● Given information

::::

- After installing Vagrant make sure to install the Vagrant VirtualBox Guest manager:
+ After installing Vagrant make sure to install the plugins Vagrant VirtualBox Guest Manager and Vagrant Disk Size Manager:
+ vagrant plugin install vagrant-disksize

::::

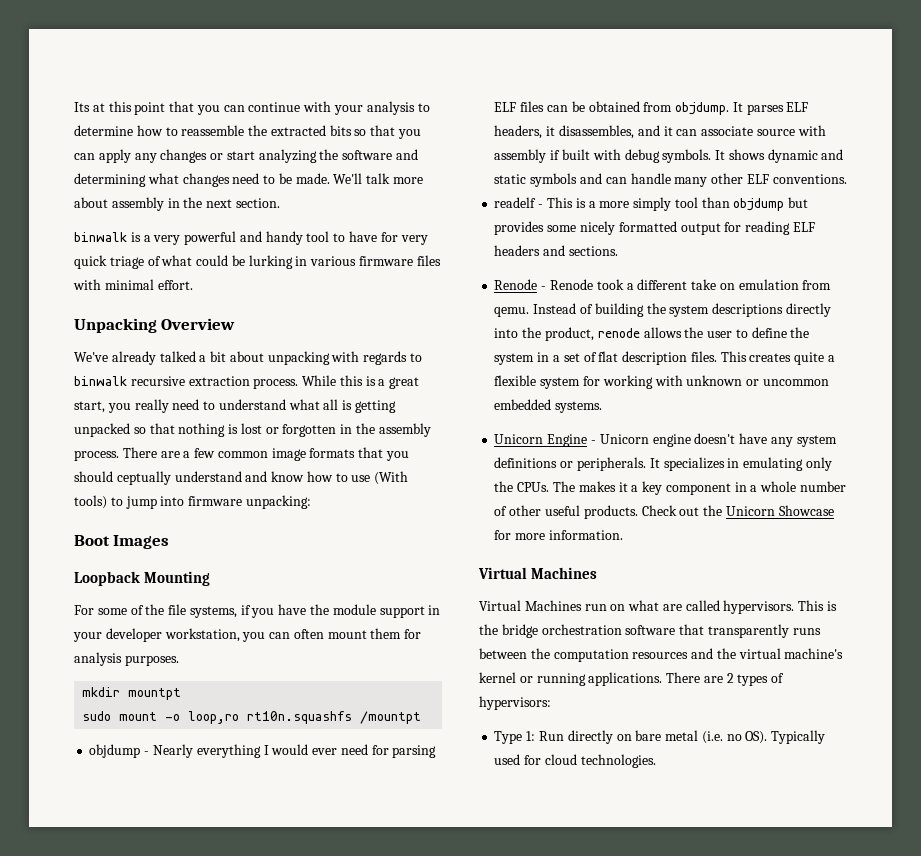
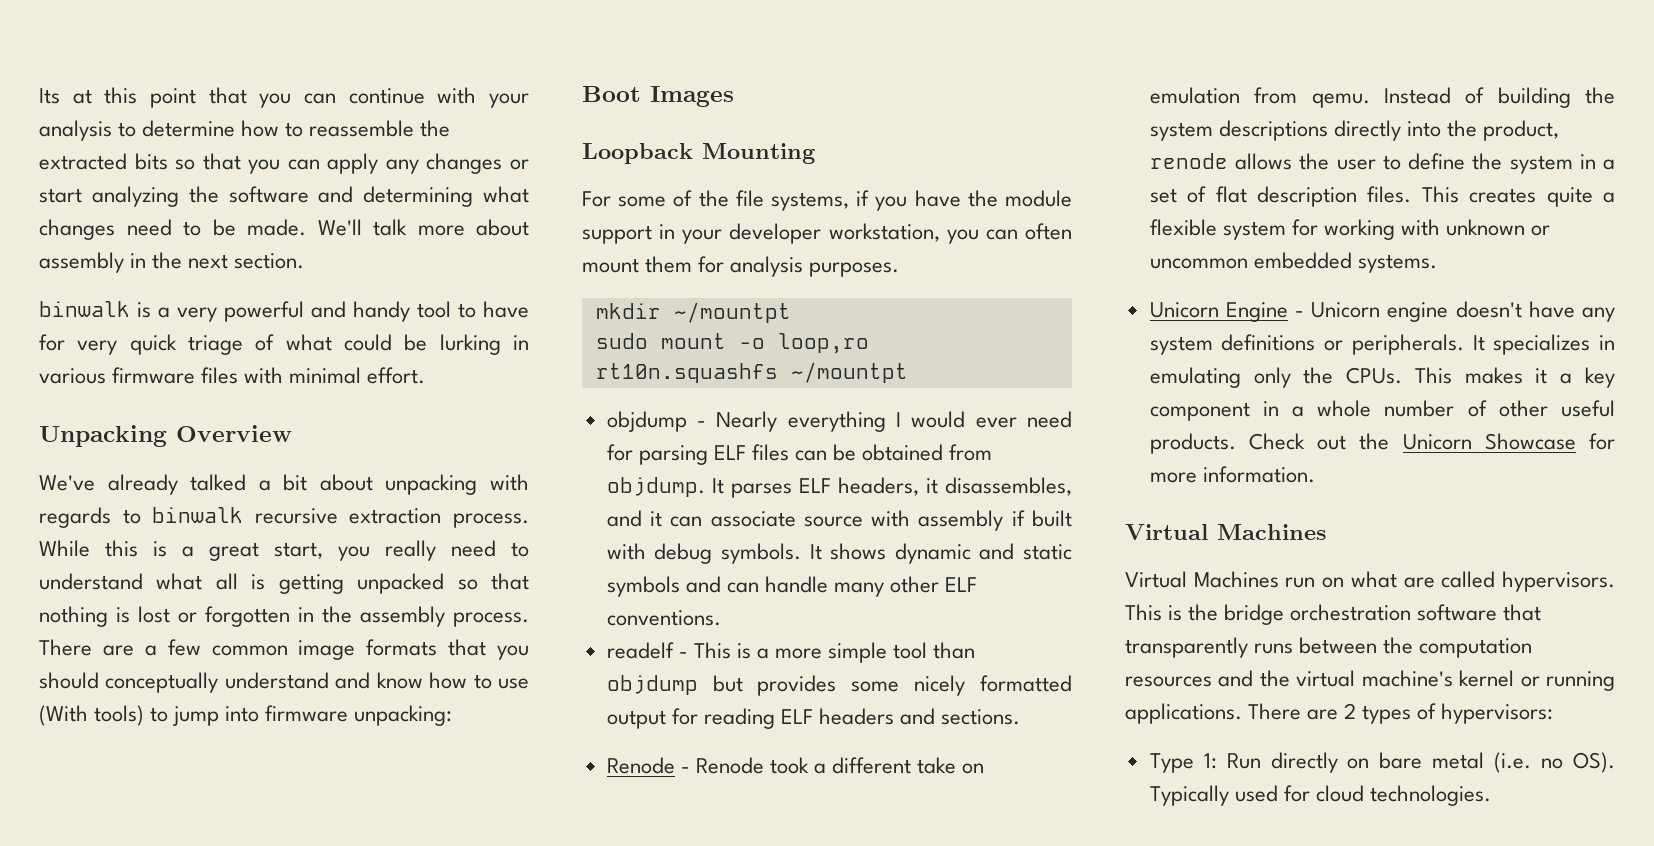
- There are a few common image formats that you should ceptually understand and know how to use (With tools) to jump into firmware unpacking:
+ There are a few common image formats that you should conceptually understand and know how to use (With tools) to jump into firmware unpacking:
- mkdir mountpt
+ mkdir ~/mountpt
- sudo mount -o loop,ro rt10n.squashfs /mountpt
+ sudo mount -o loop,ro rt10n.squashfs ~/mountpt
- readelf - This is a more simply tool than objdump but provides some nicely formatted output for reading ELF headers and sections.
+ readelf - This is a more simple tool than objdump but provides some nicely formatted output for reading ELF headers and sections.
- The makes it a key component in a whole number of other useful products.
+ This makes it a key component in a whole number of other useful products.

::::

● Task item
Every line in the data above that includes the word "reading" should be copied.

● Answer
- readelf - This is a more simply tool than objdump but provides some nicely formatted output for reading ELF headers and sections.
+ readelf - This is a more simple tool than objdump but provides some nicely formatted output for reading ELF headers and sections.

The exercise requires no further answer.